WORKING DATA –
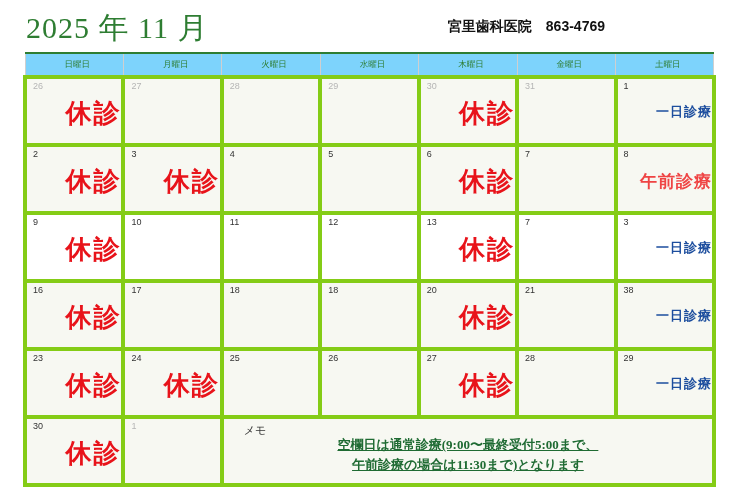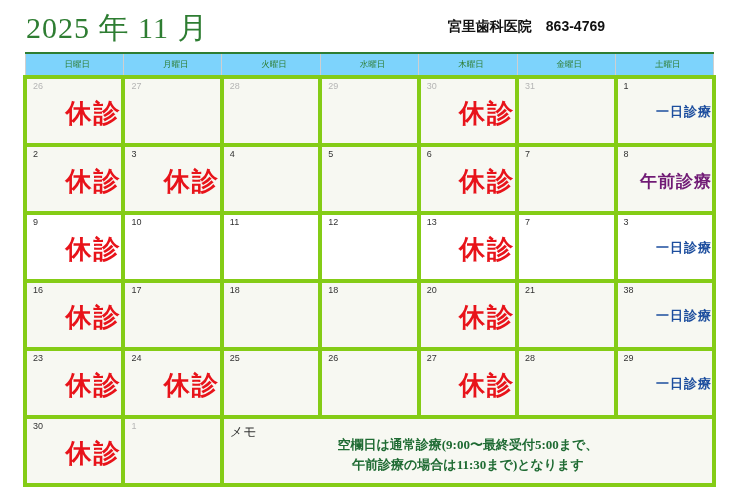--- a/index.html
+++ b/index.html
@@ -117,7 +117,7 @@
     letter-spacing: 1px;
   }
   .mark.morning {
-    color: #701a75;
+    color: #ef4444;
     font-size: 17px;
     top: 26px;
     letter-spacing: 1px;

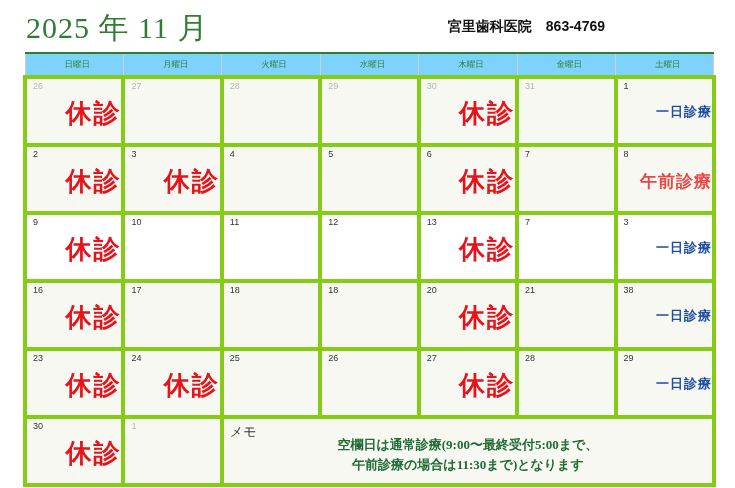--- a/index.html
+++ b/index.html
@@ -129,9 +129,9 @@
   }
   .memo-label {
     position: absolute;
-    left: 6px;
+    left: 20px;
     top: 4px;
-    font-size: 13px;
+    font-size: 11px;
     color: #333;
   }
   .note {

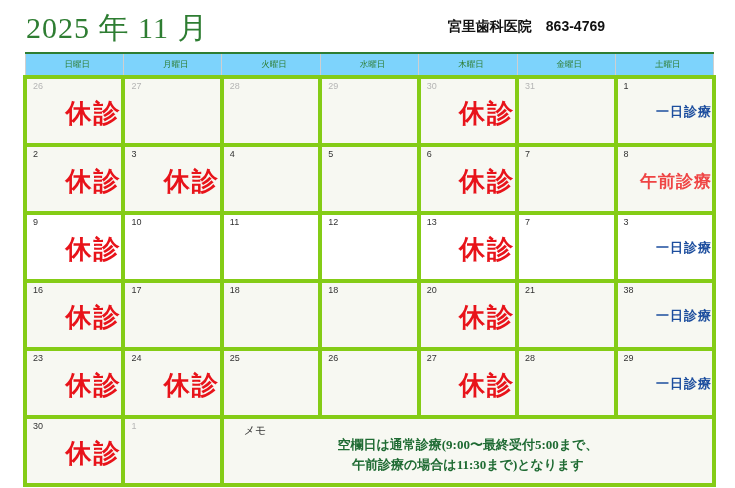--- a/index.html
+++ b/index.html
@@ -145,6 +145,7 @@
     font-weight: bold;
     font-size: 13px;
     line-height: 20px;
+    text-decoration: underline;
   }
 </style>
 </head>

WHAT TO PRODUCE – Return the material above verbatim, minus the pictures.

SOLUTION –
--- a/index.html
+++ b/index.html
@@ -117,7 +117,7 @@
     letter-spacing: 1px;
   }
   .mark.morning {
-    color: #701a75;
+    color: #ef4444;
     font-size: 17px;
     top: 26px;
     letter-spacing: 1px;

--- a/index.html
+++ b/index.html
@@ -129,9 +129,9 @@
   }
   .memo-label {
     position: absolute;
-    left: 6px;
+    left: 20px;
     top: 4px;
-    font-size: 13px;
+    font-size: 11px;
     color: #333;
   }
   .note {

--- a/index.html
+++ b/index.html
@@ -145,6 +145,7 @@
     font-weight: bold;
     font-size: 13px;
     line-height: 20px;
+    text-decoration: underline;
   }
 </style>
 </head>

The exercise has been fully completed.